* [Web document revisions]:
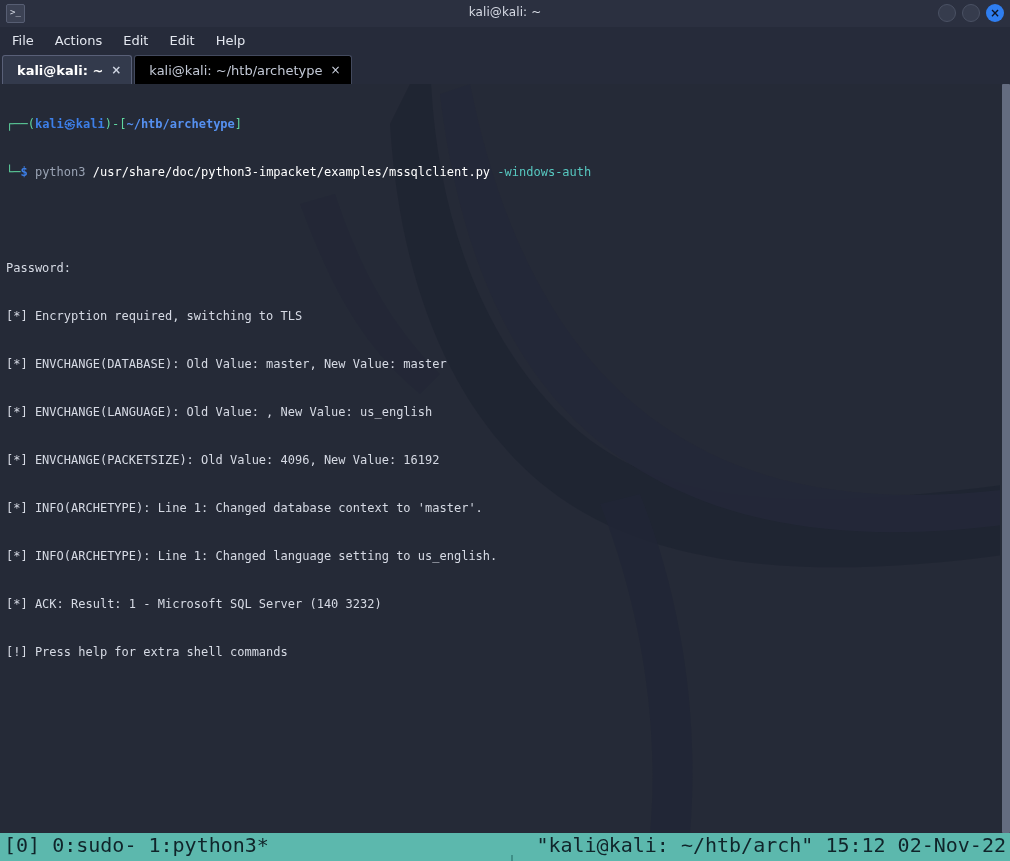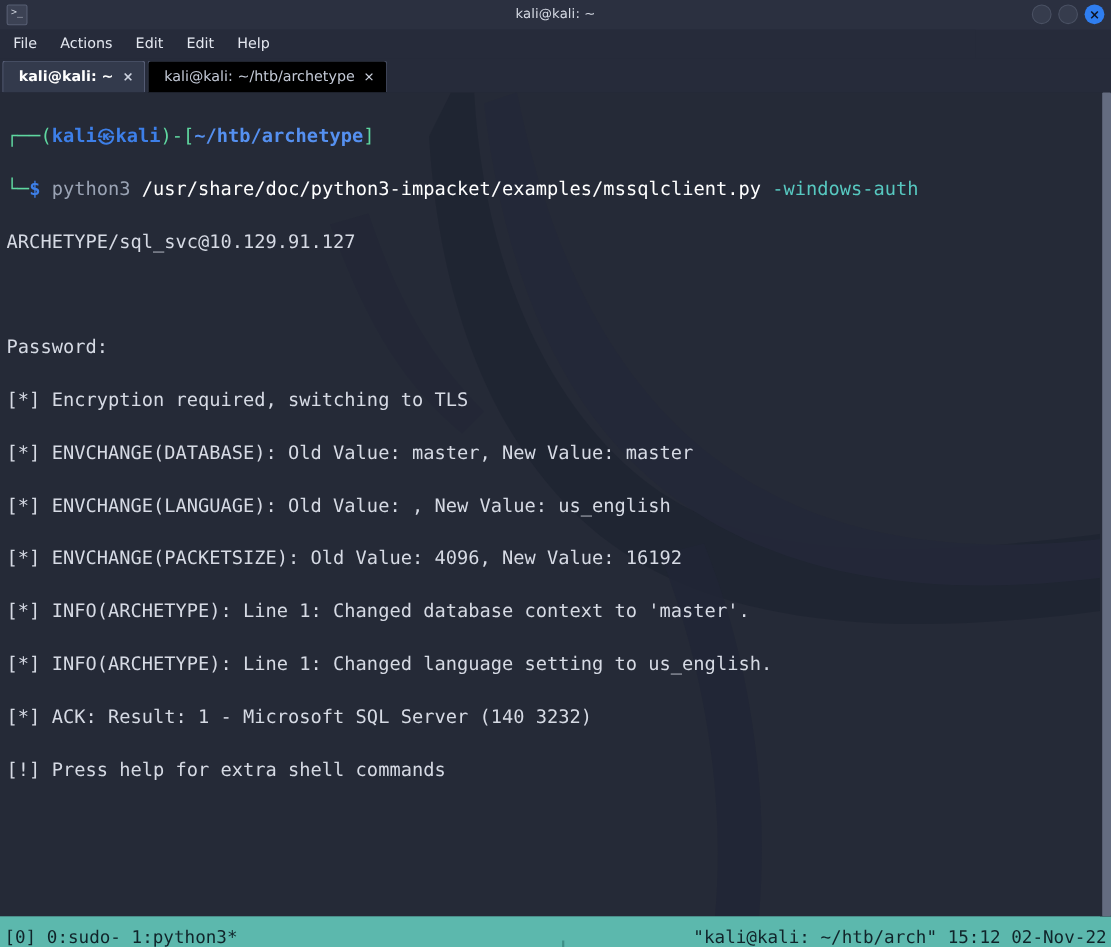--- a/index.html
+++ b/index.html
@@ -164,7 +164,7 @@
     position: relative;
     padding: 4px 0 0 6px;
     font-family: "DejaVu Sans Mono", monospace;
-    font-size: 17px;
+    font-size: 12px;
     line-height: 24px;
     color: #d6dae4;
     white-space: pre;

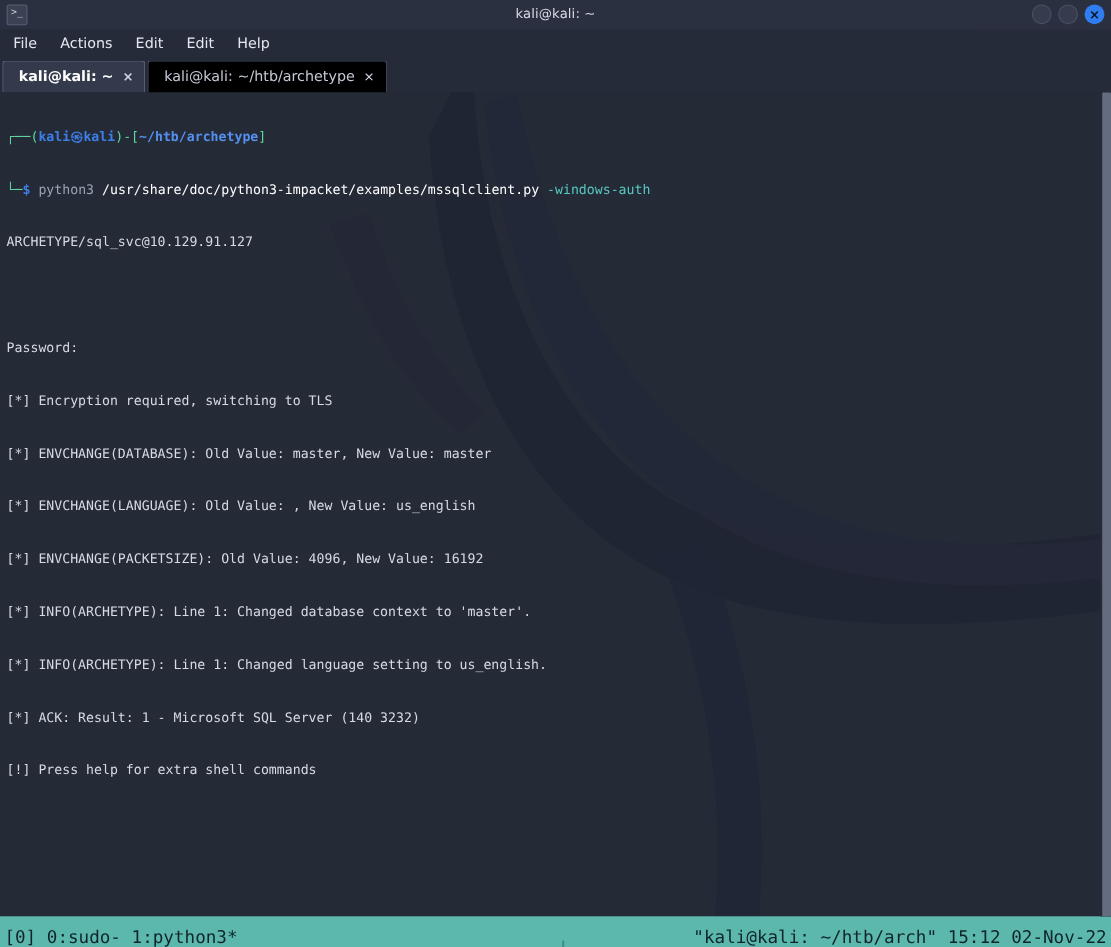--- a/index.html
+++ b/index.html
@@ -286,7 +286,6 @@
     <div class="term-text">
 <div class="line"><span class="c-green">┌──</span><span class="c-green">(</span><span class="c-blue">kali</span><span class="c-blue">㉿</span><span class="c-blue">kali</span><span class="c-green">)</span><span class="c-green">-</span><span class="c-green">[</span><span class="c-bluep">~/htb/archetype</span><span class="c-green">]</span></div>
 <div class="line"><span class="c-green">└─</span><span class="c-blue">$</span><span> </span><span class="c-dim">python3</span><span> </span><span class="c-wb">/usr/share/doc/python3-impacket/examples/mssqlclient.py</span><span> </span><span class="c-cyan">-windows-auth</span></div>
-<div class="line">ARCHETYPE/sql_svc@10.129.91.127</div>
 <div class="line"></div>
 <div class="line">Password:</div>
 <div class="line">[*] Encryption required, switching to TLS</div>

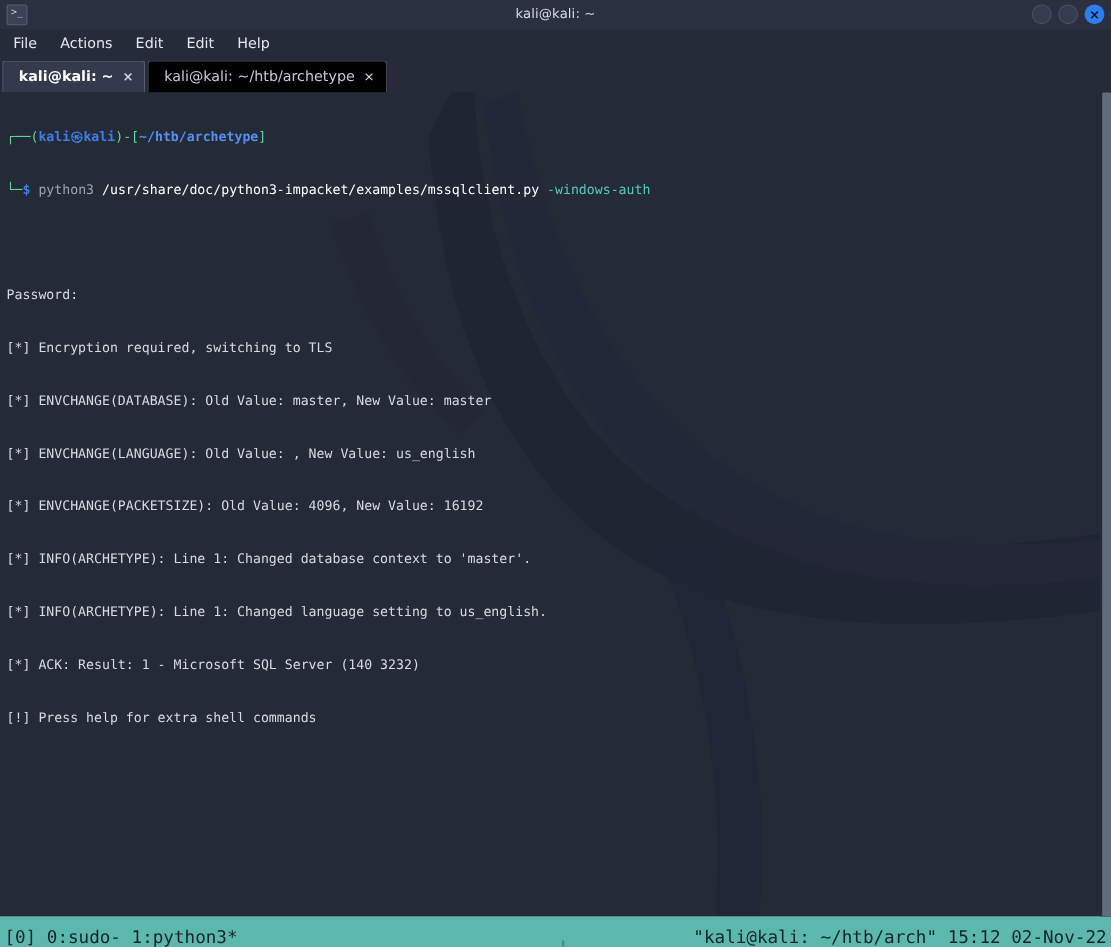--- a/index.html
+++ b/index.html
@@ -212,9 +212,9 @@
     height: 28px;
     background: #5cb8ad;
     display: flex;
-    align-items: flex-end;
+    align-items: flex-start;
     font-family: "DejaVu Sans Mono", monospace;
-    font-size: 16px;
+    font-size: 20px;
     color: #10242a;
     white-space: pre;
   }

* [TASK OBJECTIVE]:
Each entry must be reproduced word for word, and any image among them left out.

* [TASK ANSWER]:
--- a/index.html
+++ b/index.html
@@ -164,7 +164,7 @@
     position: relative;
     padding: 4px 0 0 6px;
     font-family: "DejaVu Sans Mono", monospace;
-    font-size: 17px;
+    font-size: 12px;
     line-height: 24px;
     color: #d6dae4;
     white-space: pre;

--- a/index.html
+++ b/index.html
@@ -286,7 +286,6 @@
     <div class="term-text">
 <div class="line"><span class="c-green">┌──</span><span class="c-green">(</span><span class="c-blue">kali</span><span class="c-blue">㉿</span><span class="c-blue">kali</span><span class="c-green">)</span><span class="c-green">-</span><span class="c-green">[</span><span class="c-bluep">~/htb/archetype</span><span class="c-green">]</span></div>
 <div class="line"><span class="c-green">└─</span><span class="c-blue">$</span><span> </span><span class="c-dim">python3</span><span> </span><span class="c-wb">/usr/share/doc/python3-impacket/examples/mssqlclient.py</span><span> </span><span class="c-cyan">-windows-auth</span></div>
-<div class="line">ARCHETYPE/sql_svc@10.129.91.127</div>
 <div class="line"></div>
 <div class="line">Password:</div>
 <div class="line">[*] Encryption required, switching to TLS</div>

--- a/index.html
+++ b/index.html
@@ -212,9 +212,9 @@
     height: 28px;
     background: #5cb8ad;
     display: flex;
-    align-items: flex-end;
+    align-items: flex-start;
     font-family: "DejaVu Sans Mono", monospace;
-    font-size: 16px;
+    font-size: 20px;
     color: #10242a;
     white-space: pre;
   }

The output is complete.